Mills v. People

Annotate this Case

339 P.2d 998 (1959)

Ernest Joseph MILLS, Plaintiff in Error, v. PEOPLE of State of Colorado, Defendant in Error.

No. 18869.

Supreme Court of Colorado, En Banc.

June 1, 1959.

Joseph A. Myers, V. G. Seavy, Jr., Denver, for plaintiff in error.

Duke W. Dunbar, Atty. Gen., Frank E. Hickey, Deputy Atty. Gen., Norman H. Comstock, Sp. Asst. Atty. Gen., for defendant in error.

MOORE, Justice.

Plaintiff in error, to whom we will refer as defendant, was convicted of the crime of first degree murder and sentenced to life imprisonment in the state penitentiary. He seeks review on writ of error.

We find it unnecessary to set forth in this opinion the sordid details of the crime of which defendant was convicted. Suffice it to say that the evidence offered by the people was all circumstantial and for that reason the jury was not permitted to consider the death penalty. The record before us raises a clear-cut question, the answer to which requires a reversal of the judgment.

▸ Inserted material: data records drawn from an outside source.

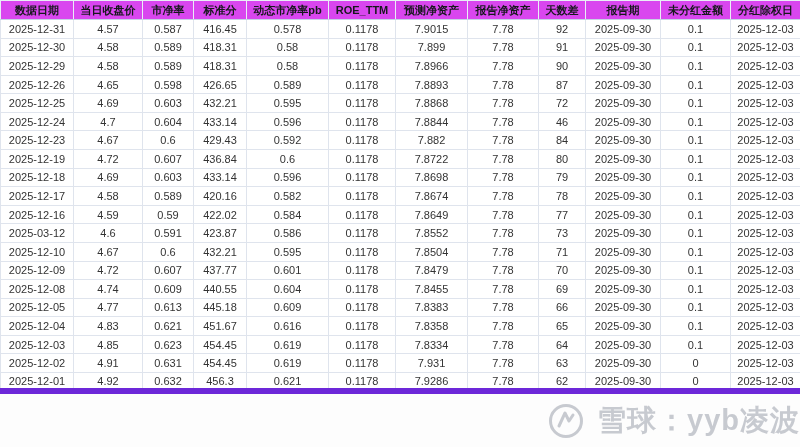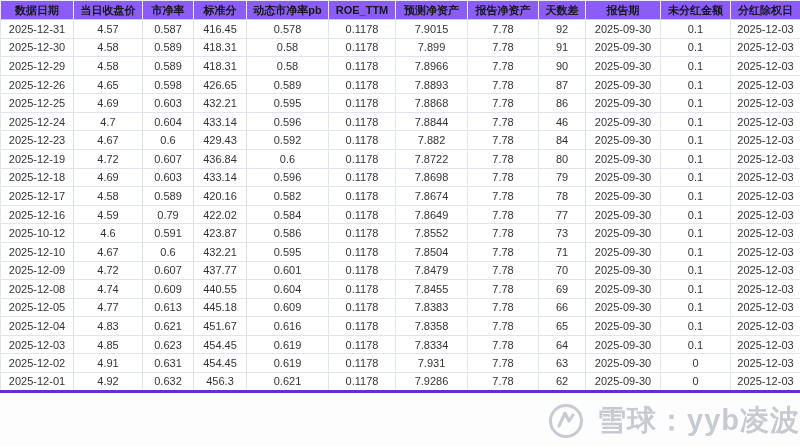--- a/index.html
+++ b/index.html
@@ -24,34 +24,34 @@
     box-sizing: border-box;
     text-align: center;
     vertical-align: middle;
     padding: 0 2px;
     white-space: nowrap;
     overflow: hidden;
     font-size: 11px;
     height: 18.58px;
   }
   table.grid thead th {
-    background: #8b5cf6;
+    background: #d946ef;
     color: #16181c;
     font-weight: bold;
     height: 19px;
     border: 1px solid #e9eef6;
     border-bottom: 1px solid #c7d2e4;
   }
   table.grid tbody td {
     color: #333333;
     background: #ffffff;
     border: 1px solid #dfe4ed;
   }
   table.grid tbody tr:last-child td {
-    border-bottom: 3px solid #6d28d9;
+    border-bottom: 6px solid #6d28d9;
   }
   .watermark {
     position: absolute;
     right: 0px;
     bottom: 6px;
     display: flex;
     align-items: center;
     gap: 13px;
     color: rgba(178, 182, 190, 0.78);
     pointer-events: none;
@@ -162,21 +162,21 @@
         </tr>
         <tr>
           <td>2025-12-25</td>
           <td>4.69</td>
           <td>0.603</td>
           <td>432.21</td>
           <td>0.595</td>
           <td>0.1178</td>
           <td>7.8868</td>
           <td>7.78</td>
-          <td>86</td>
+          <td>72</td>
           <td>2025-09-30</td>
           <td>0.1</td>
           <td>2025-12-03</td>
         </tr>
         <tr>
           <td>2025-12-24</td>
           <td>4.7</td>
           <td>0.604</td>
           <td>433.14</td>
           <td>0.596</td>
@@ -240,33 +240,33 @@
           <td>7.8674</td>
           <td>7.78</td>
           <td>78</td>
           <td>2025-09-30</td>
           <td>0.1</td>
           <td>2025-12-03</td>
         </tr>
         <tr>
           <td>2025-12-16</td>
           <td>4.59</td>
-          <td>0.79</td>
+          <td>0.59</td>
           <td>422.02</td>
           <td>0.584</td>
           <td>0.1178</td>
           <td>7.8649</td>
           <td>7.78</td>
           <td>77</td>
           <td>2025-09-30</td>
           <td>0.1</td>
           <td>2025-12-03</td>
         </tr>
         <tr>
-          <td>2025-10-12</td>
+          <td>2025-03-12</td>
           <td>4.6</td>
           <td>0.591</td>
           <td>423.87</td>
           <td>0.586</td>
           <td>0.1178</td>
           <td>7.8552</td>
           <td>7.78</td>
           <td>73</td>
           <td>2025-09-30</td>
           <td>0.1</td>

The testimony pertinent to the controlling question, which was admitted over objection of counsel for defendant, related to defendant's refusal to submit to a lie detector test. The witness Brooks testified that he arrested defendant in the State of Missouri. In the course of conversation the witness asked defendant if he would take a "lie detector test." Defendant replied that he would not. This evidence was offered and admitted on the theory that the refusal tended to show a "consciousness of guilt."

Question to be Determined. In the trial of a criminal case can evidence of the fact the accused refused to submit to a lie detector test be admitted for consideration of the jury?

The question is answered in the negative. The attorney general with commendable frankness makes the following statement in his brief in connection with the pertinent issue:

"It is next argued that it was error to admit evidence of the fact defendant, upon being asked, refused to take a lie detector test. We have not been able to find any case sustaining the ruling of the trial judge in admitting that testimony. We can find no fault with the cases cited by counsel for defendant."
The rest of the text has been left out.